### What is being asked
Pictures must be left out. Print the lines from the beginning of the material through the line holding "- These Terms, along", exactly and nothing else.
----------------
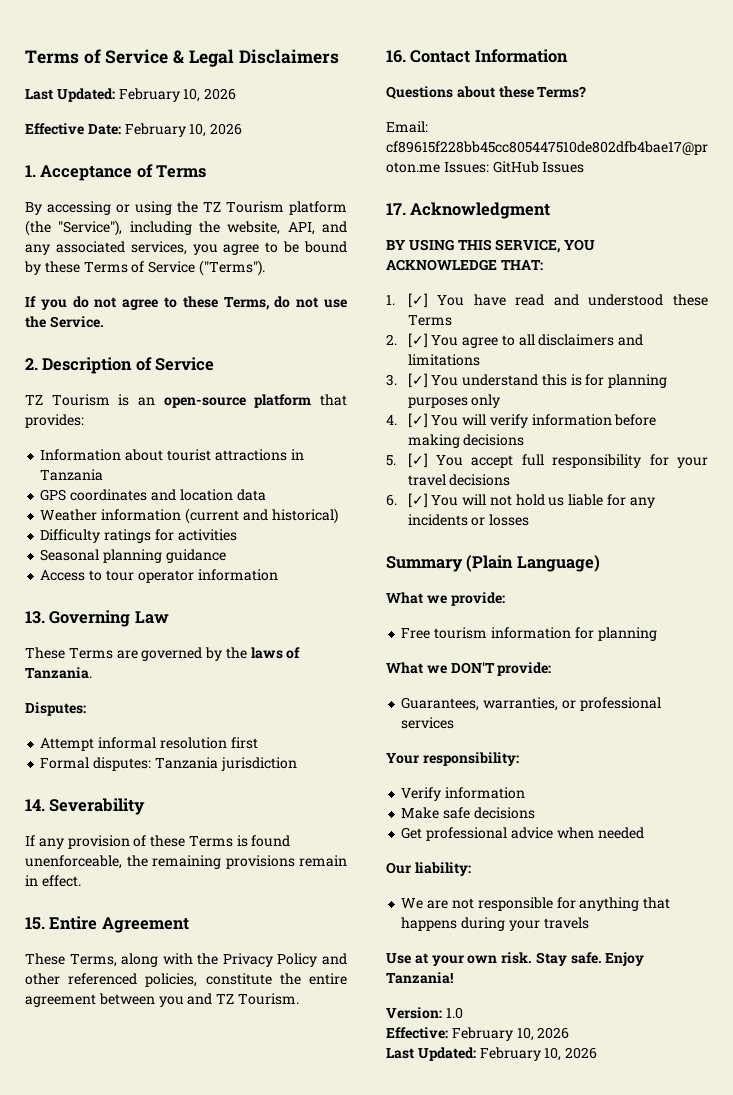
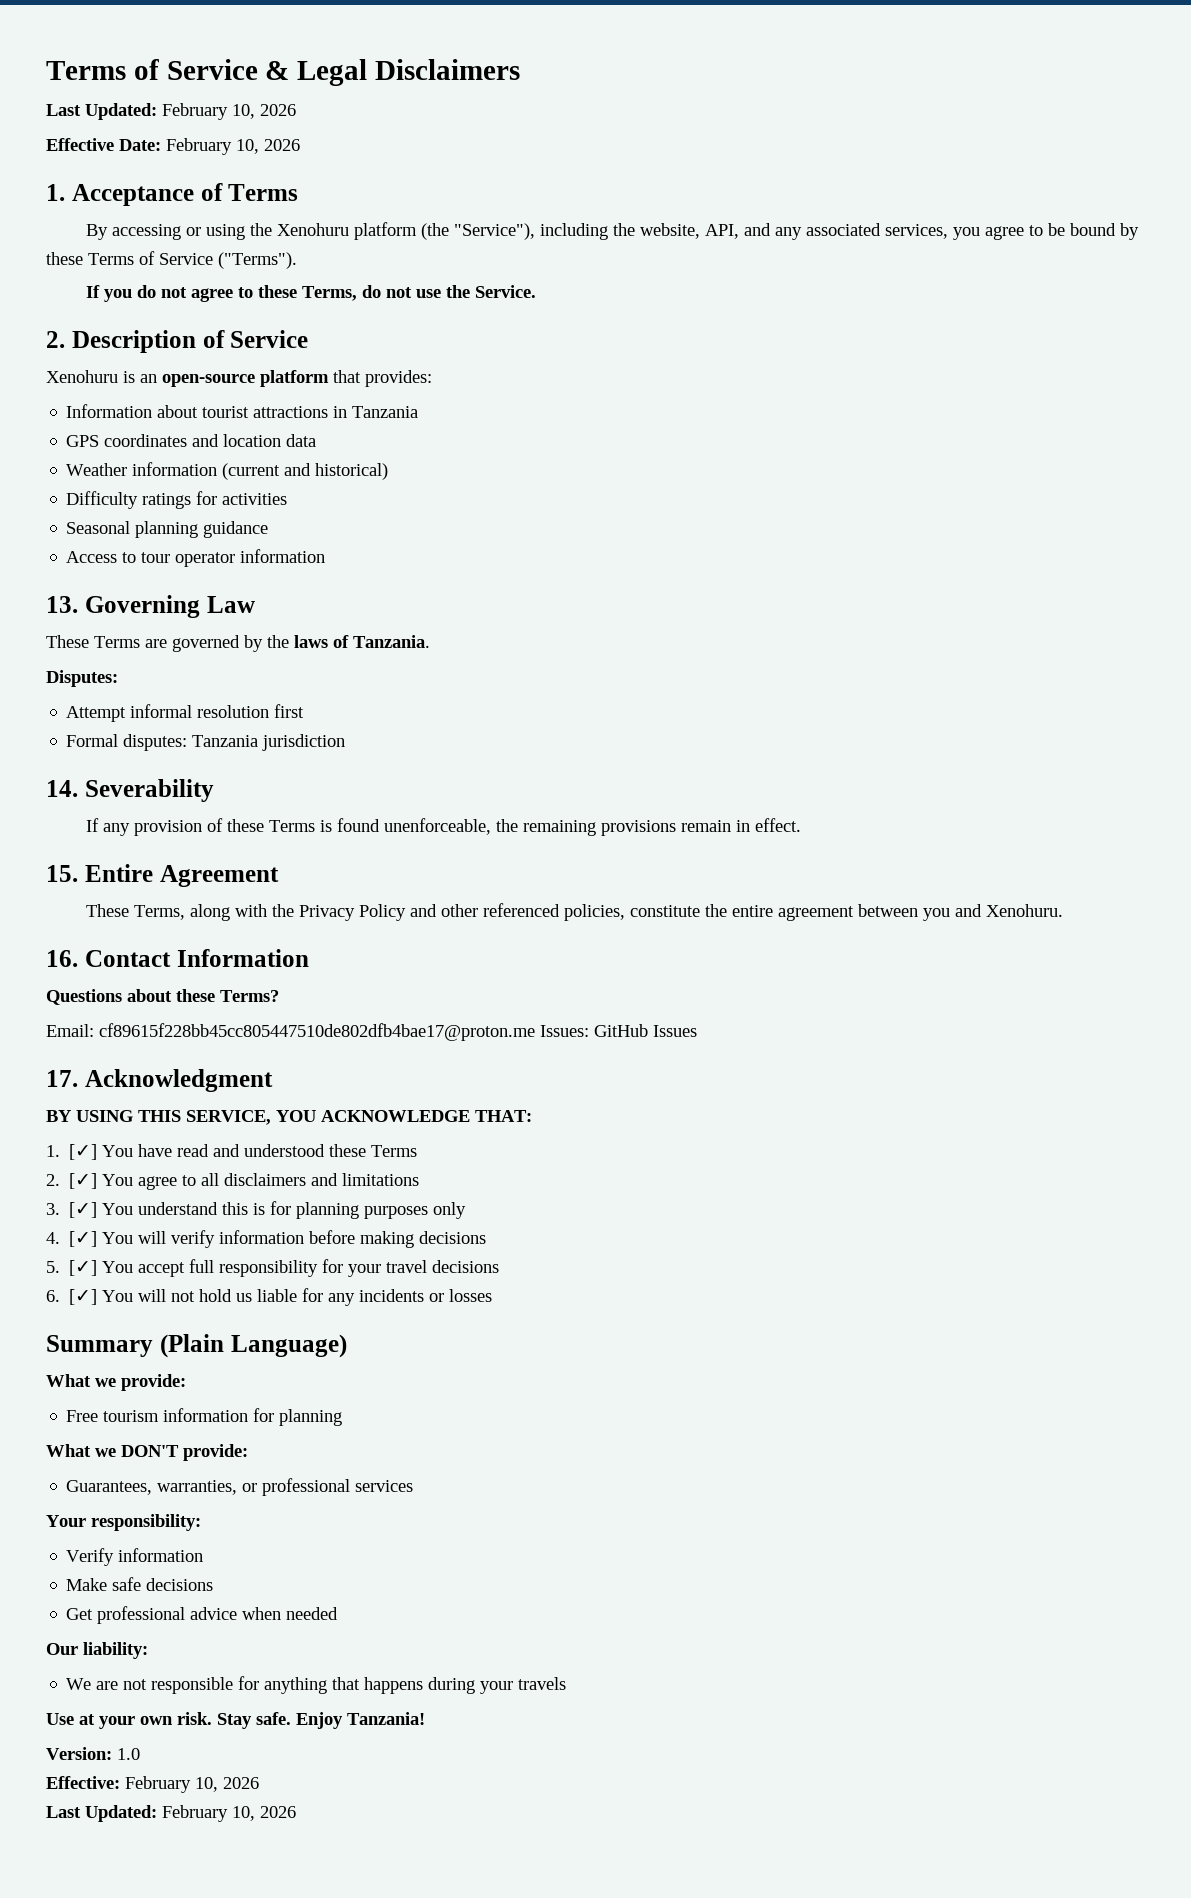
- By accessing or using the TZ Tourism platform (the "Service"), including the website, API, and any associated services, you agree to be bound by these Terms of Service ("Terms").
+ By accessing or using the Xenohuru platform (the "Service"), including the website, API, and any associated services, you agree to be bound by these Terms of Service ("Terms").
- TZ Tourism is an open-source platform that provides:
+ Xenohuru is an open-source platform that provides:
- These Terms, along with the Privacy Policy and other referenced policies, constitute the entire agreement between you and TZ Tourism.
+ These Terms, along with the Privacy Policy and other referenced policies, constitute the entire agreement between you and Xenohuru.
----------------
### Result of the exercise
- By accessing or using the TZ Tourism platform (the "Service"), including the website, API, and any associated services, you agree to be bound by these Terms of Service ("Terms").
+ By accessing or using the Xenohuru platform (the "Service"), including the website, API, and any associated services, you agree to be bound by these Terms of Service ("Terms").
- TZ Tourism is an open-source platform that provides:
+ Xenohuru is an open-source platform that provides:
- These Terms, along with the Privacy Policy and other referenced policies, constitute the entire agreement between you and TZ Tourism.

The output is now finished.